At first man was responsive to my messaging; one day he posted sadly about loss of his Mum and I suggested he light a candle for her and wai before her portrait, as I had seen him do previously on Facebook.
A year later, on the anniversary of her death, he posted a similar message and I left a similar suggestion. By this time I had stopped giving money and Man ignored my advice. In fact, he didn't even bother with a reply.
This did not really surprise me: I always get the impression with social media addicts that they would rather be talking to someone else.
The friendship had started to peter out well before then, when I visited the gang at our old haunt on Chua Phloeng Road one night and saw them in a different light: just a bunch of tatty teens.
"Man's here, Man's here," his mates said, ushering me towards a dark corner where I found him sitting in a smart soft collared T-shirt and pair of shorts. They knew we were once close, and recall that I supported him for many weeks when he was in need of help.
I had also help steer him towards young adulthood, in the brief time we were together, encouraging him to come off the drugs, quit smoking, eat properly, get sleep...
Despite his financial problems, Man always looked well dressed. When I asked him about that once, his reply was frustratingly, vintage Thai: "I am up all hours of the night and day. No one understands how I live."
On this occasion, I barely talked to him.
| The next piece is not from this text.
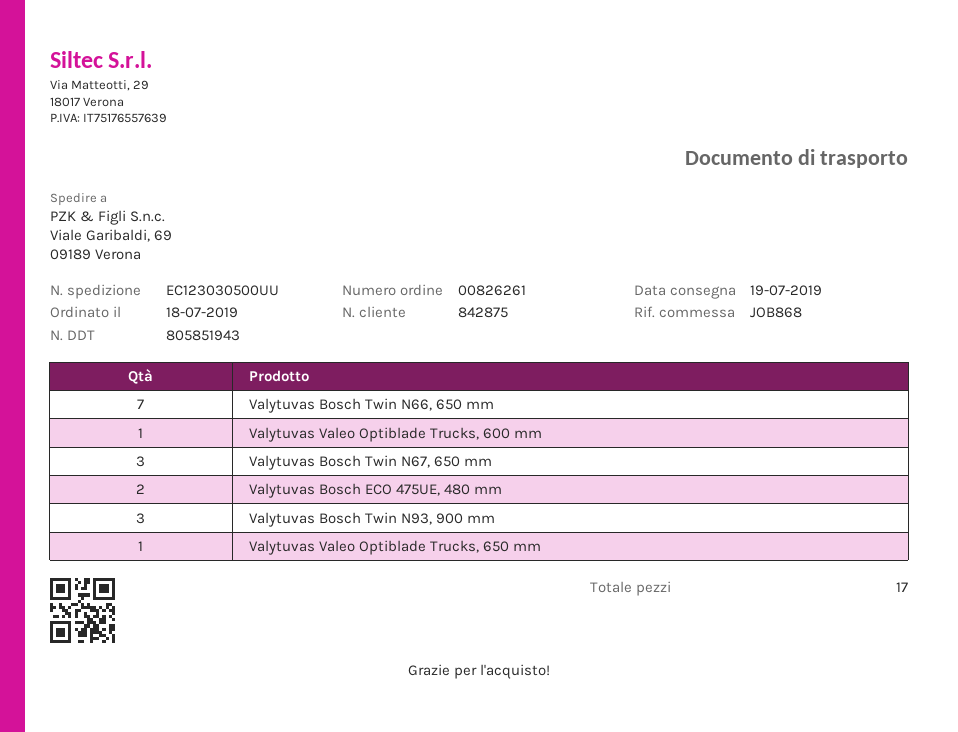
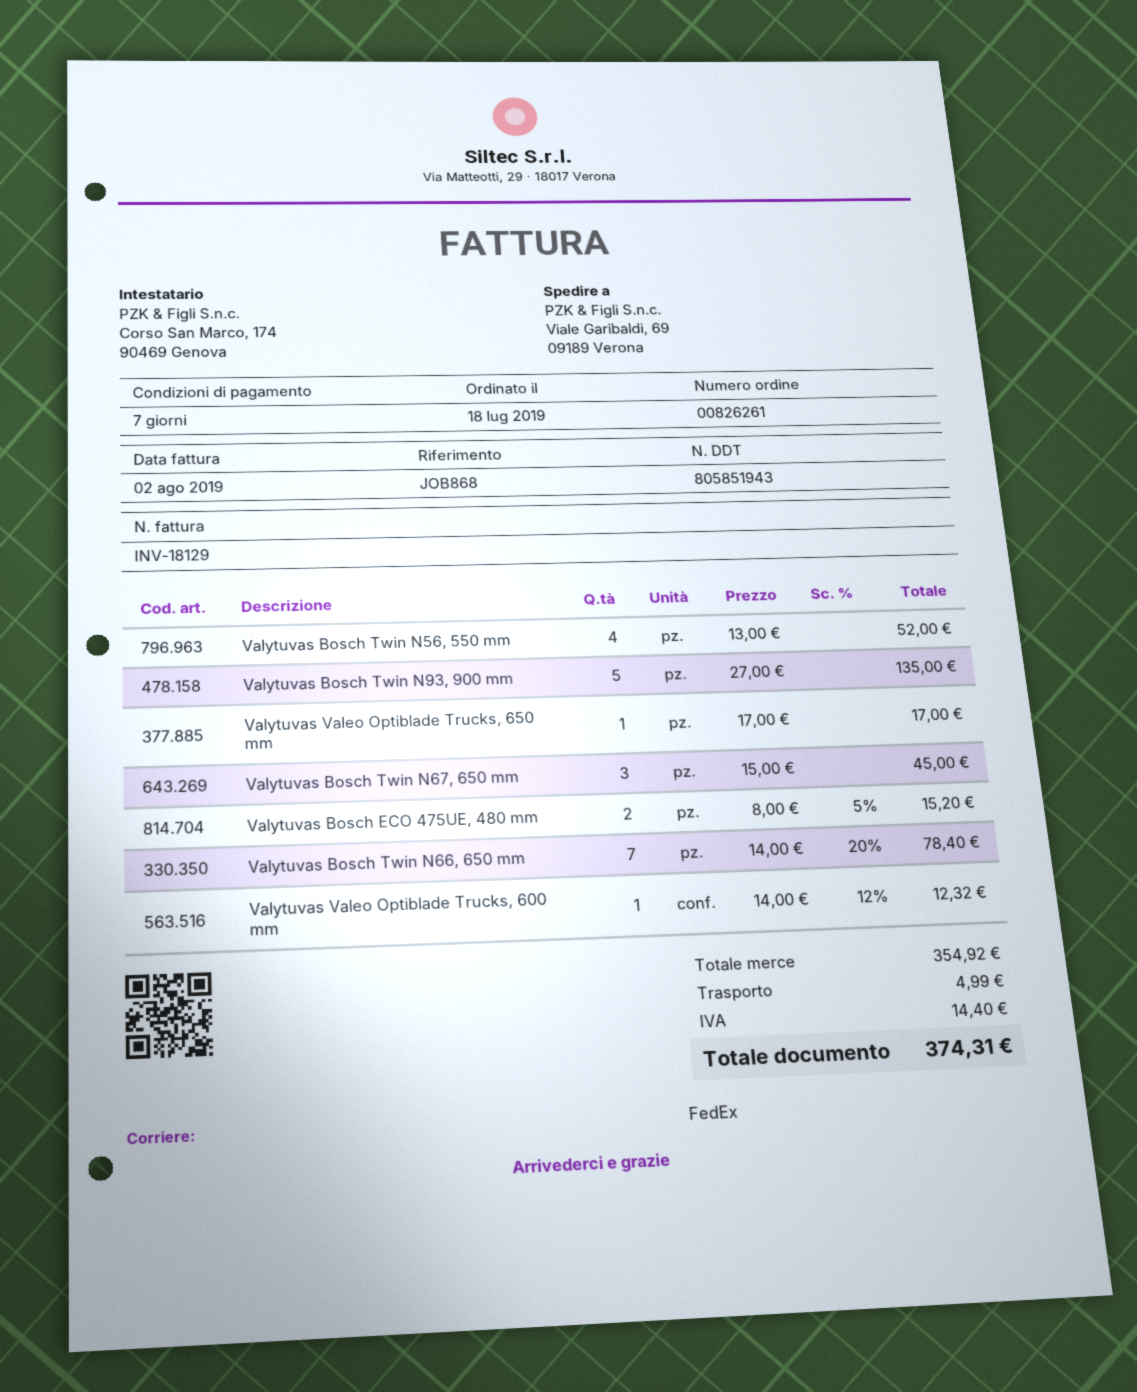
Valytuvas Bosch Twin N93, 900 mm: 3 -> 5
Valytuvas Bosch Twin N56, 550 mm: none -> 4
He gave me a big smile but somehow looked less than the person I had known previously. Everything, in fact, looked diminished.
It took me 10min to cycle there from work, but surveying the uninspiring scene before me, I lost interest in conversation and decided to leave.
Man looked shocked when, with barely a word, I turned on my heel. He could see the spell was broken. I see him pop up on social media, but we have not seen each other in the flesh since.